The Australian Greens welcome the modelling of the cumulative water impacts of coal seam gas in the Surat Basin, but say the Queensland and Australian Governments should not have issued approvals for CSG before this and other comprehensive scientific research has been done.

The Draft Underground Water Impact Report released by the Queensland Water Commission predicts some bores in Queensland’s best food-producing land will drop up to 150m and take at least the rest of the century to recover by 50 per cent.

“While we welcome this modelling about the long-term water impacts of CSG, it’s disgraceful that the Queensland and Australian Governments gave coal seam gas the green light before the science is in,” Greens mining spokesperson Senator Larissa Waters said.

“There remain serious unanswered questions about coal seam gas, such as what to do with the many tonnes of salt extracted by CSG mining, or the real picture of the life-cycle carbon emissions of CSG in Australia.

“I am urging farmers to have their say about predicted drops in the water table from coal seam gas mining, and let the Queensland Water Commission know if these drops will impact the way they do business, or even if they can continue farming.

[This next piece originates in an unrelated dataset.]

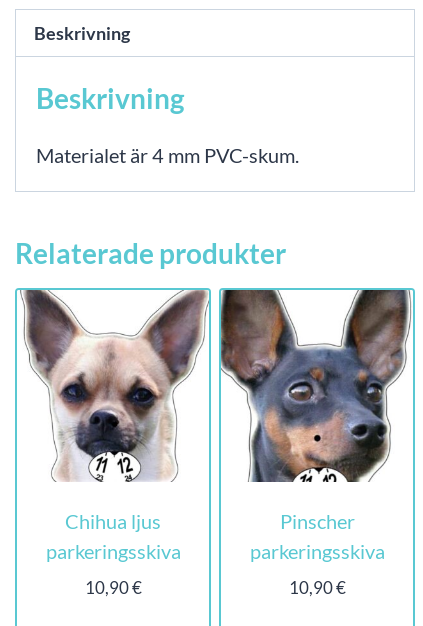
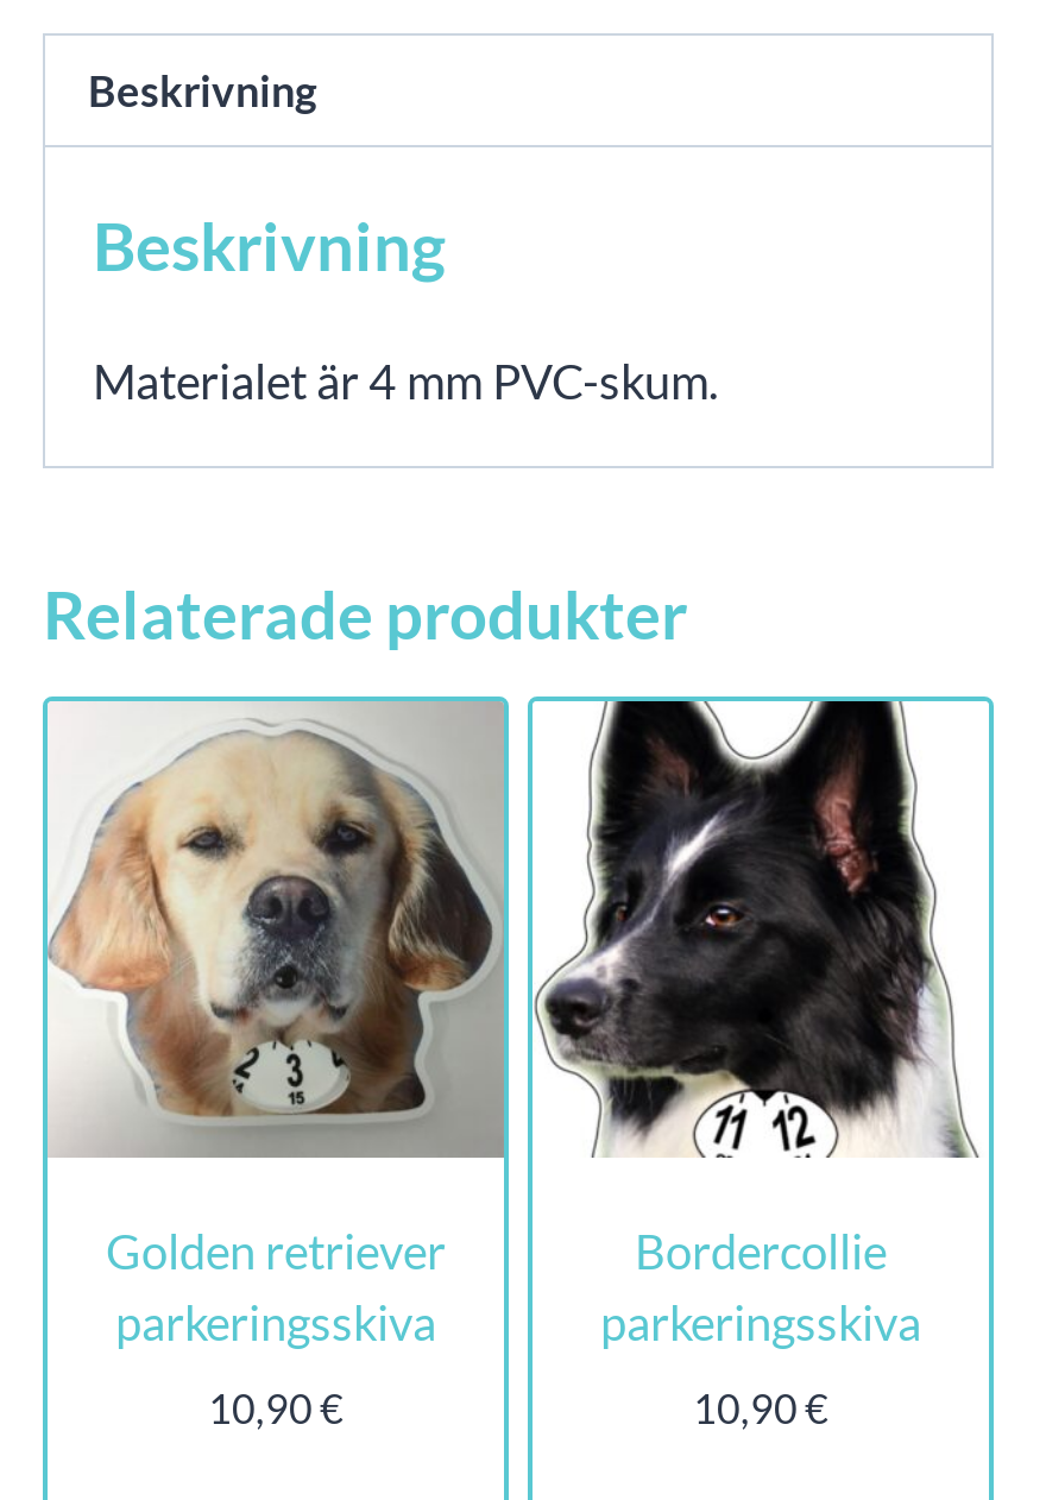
[17,289,209,533] [image] | Chihua ljus -> [48,701,506,1279] [image] | Golden retriever
[220,289,411,533] [image] | Pinscher -> [533,699,987,1279] [image] | Bordercollie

“It’s also important that the desktop modelling from this study is verified with checks against on-ground data, and revised annually, not just every three years as the Queensland Water Commission is planning.

“It’s well past time for the Australian Government to step in and press pause on CSG, until the necessary scientific research has been done to reveal exactly how CSG will damage our water resources, our environment and our prime agricultural land.”